### What to work on
The answer must consist solely of the lines below starting at the one containing "(543, 456) none" and ending at the one containing "(892, 441) none", repeated exactly, with both ends included and all pictures omitted.
[[ Source data open ]]
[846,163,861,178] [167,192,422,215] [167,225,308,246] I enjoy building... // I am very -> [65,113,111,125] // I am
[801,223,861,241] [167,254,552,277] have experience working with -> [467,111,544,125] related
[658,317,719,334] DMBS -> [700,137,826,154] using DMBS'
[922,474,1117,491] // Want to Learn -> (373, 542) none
[[ Source data closed ]]
[[ Source data open ]]
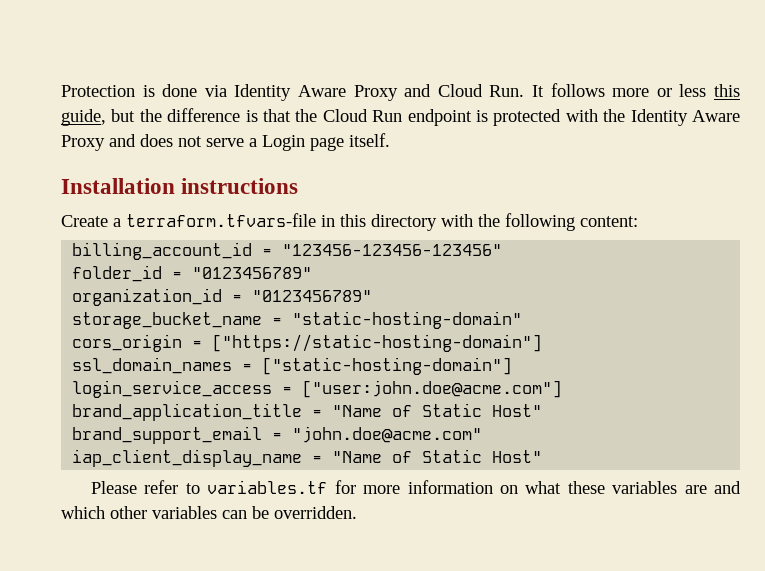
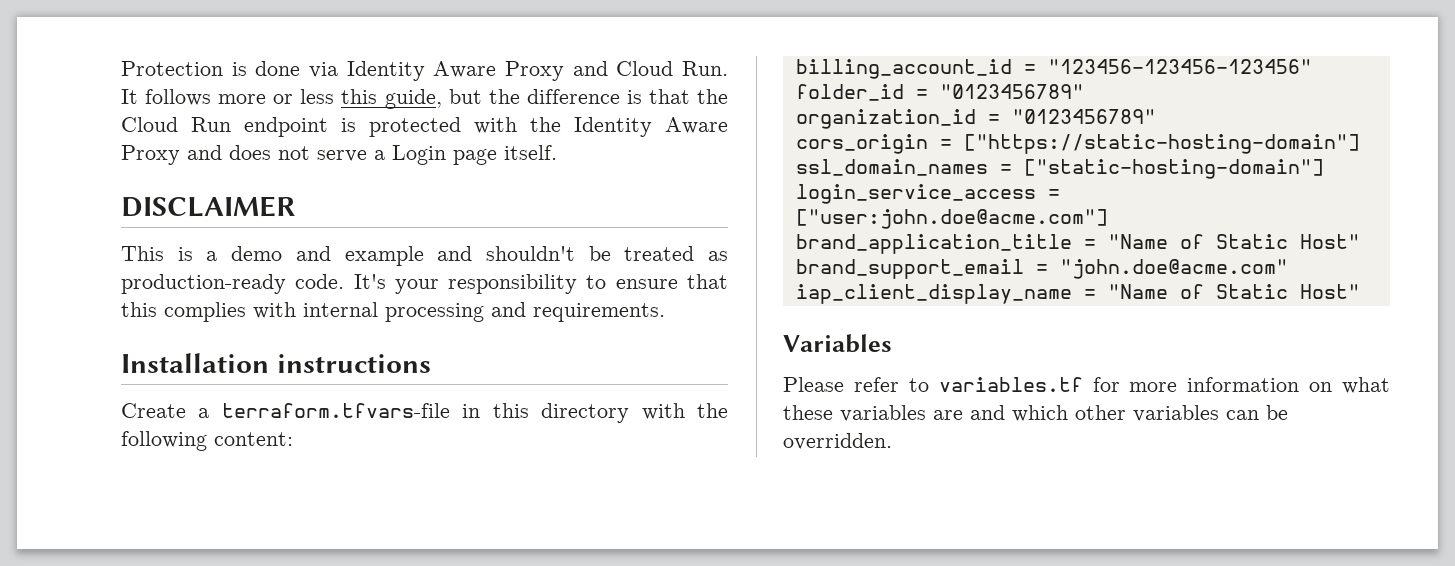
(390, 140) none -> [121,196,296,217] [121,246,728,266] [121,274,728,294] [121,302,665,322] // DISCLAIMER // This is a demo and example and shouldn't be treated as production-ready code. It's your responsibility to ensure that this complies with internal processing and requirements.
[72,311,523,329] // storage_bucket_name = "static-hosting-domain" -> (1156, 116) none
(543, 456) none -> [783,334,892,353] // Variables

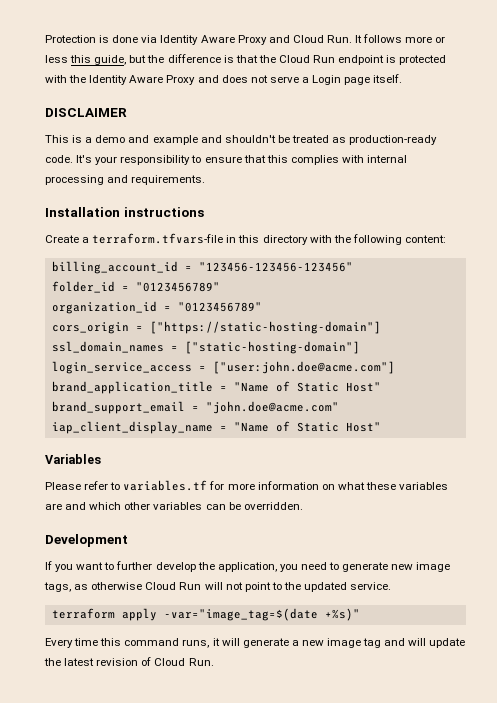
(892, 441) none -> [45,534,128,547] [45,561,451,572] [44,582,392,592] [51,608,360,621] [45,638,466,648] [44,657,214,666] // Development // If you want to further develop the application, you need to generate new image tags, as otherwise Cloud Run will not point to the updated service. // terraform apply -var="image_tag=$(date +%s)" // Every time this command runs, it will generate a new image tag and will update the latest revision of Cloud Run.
[[ Source data closed ]]
[[ Source data open ]]
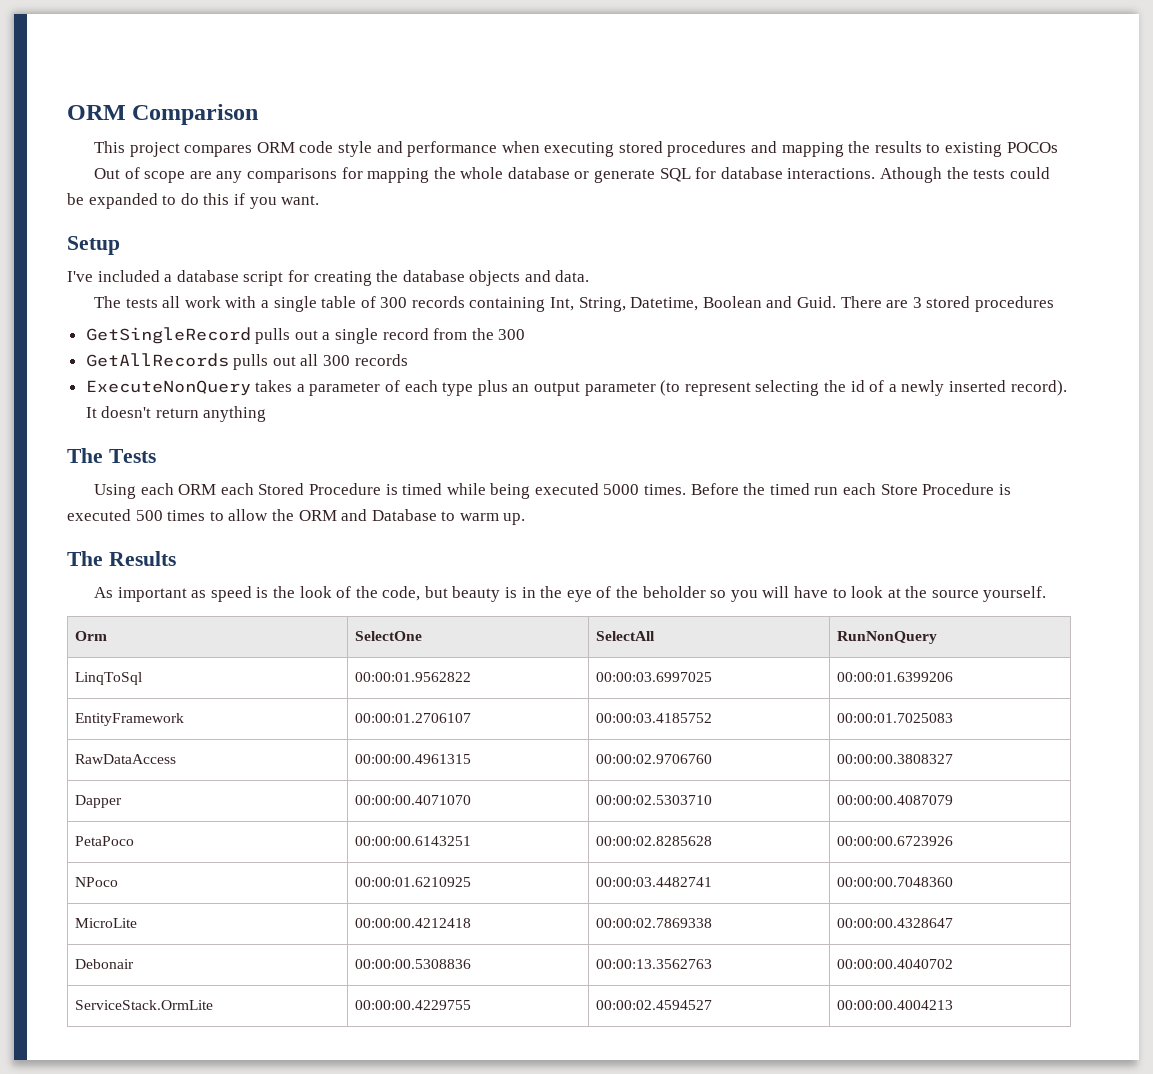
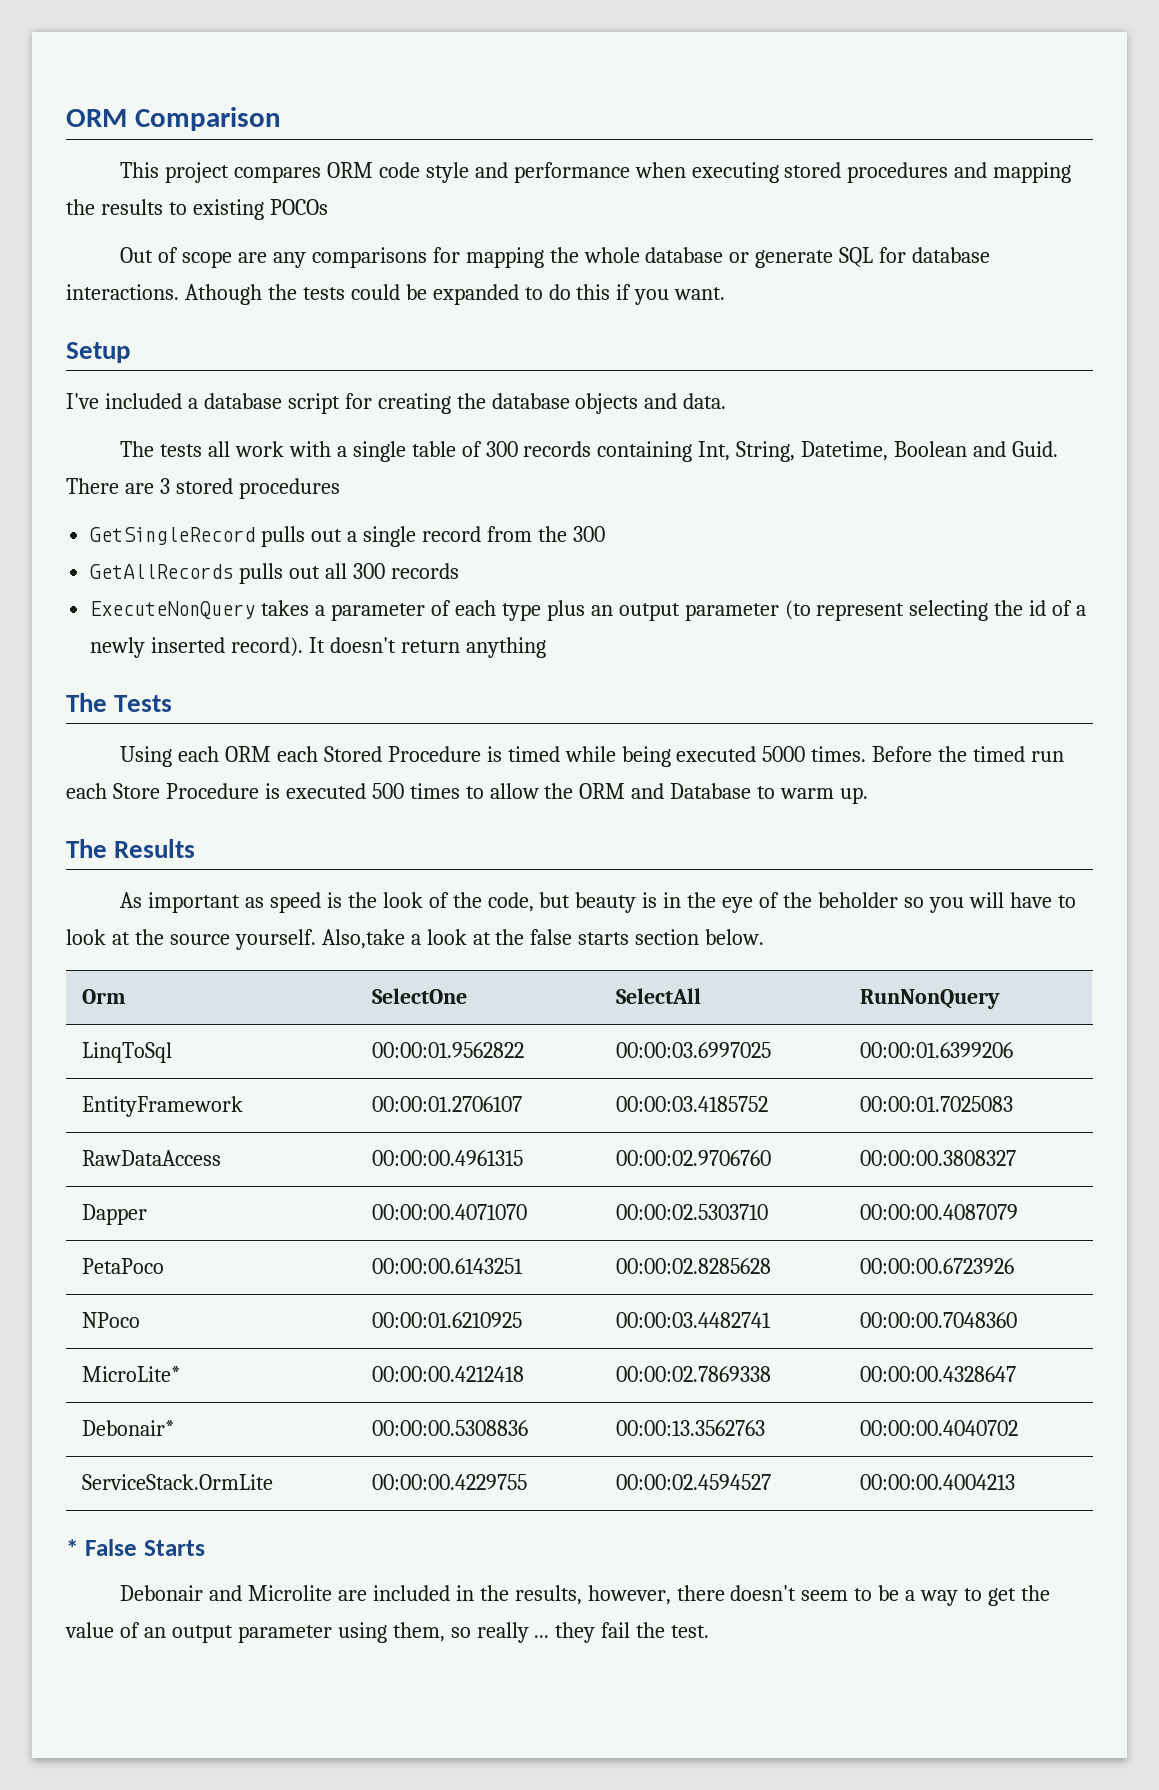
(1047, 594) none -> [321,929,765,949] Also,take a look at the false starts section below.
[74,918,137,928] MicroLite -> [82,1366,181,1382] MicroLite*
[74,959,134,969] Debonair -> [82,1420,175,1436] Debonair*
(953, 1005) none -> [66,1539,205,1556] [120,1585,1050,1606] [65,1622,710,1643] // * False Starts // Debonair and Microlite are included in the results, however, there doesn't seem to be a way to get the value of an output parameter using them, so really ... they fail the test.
[[ Source data closed ]]
### Written solution
(543, 456) none -> [783,334,892,353] // Variables

(892, 441) none -> [45,534,128,547] [45,561,451,572] [44,582,392,592] [51,608,360,621] [45,638,466,648] [44,657,214,666] // Development // If you want to further develop the application, you need to generate new image tags, as otherwise Cloud Run will not point to the updated service. // terraform apply -var="image_tag=$(date +%s)" // Every time this command runs, it will generate a new image tag and will update the latest revision of Cloud Run.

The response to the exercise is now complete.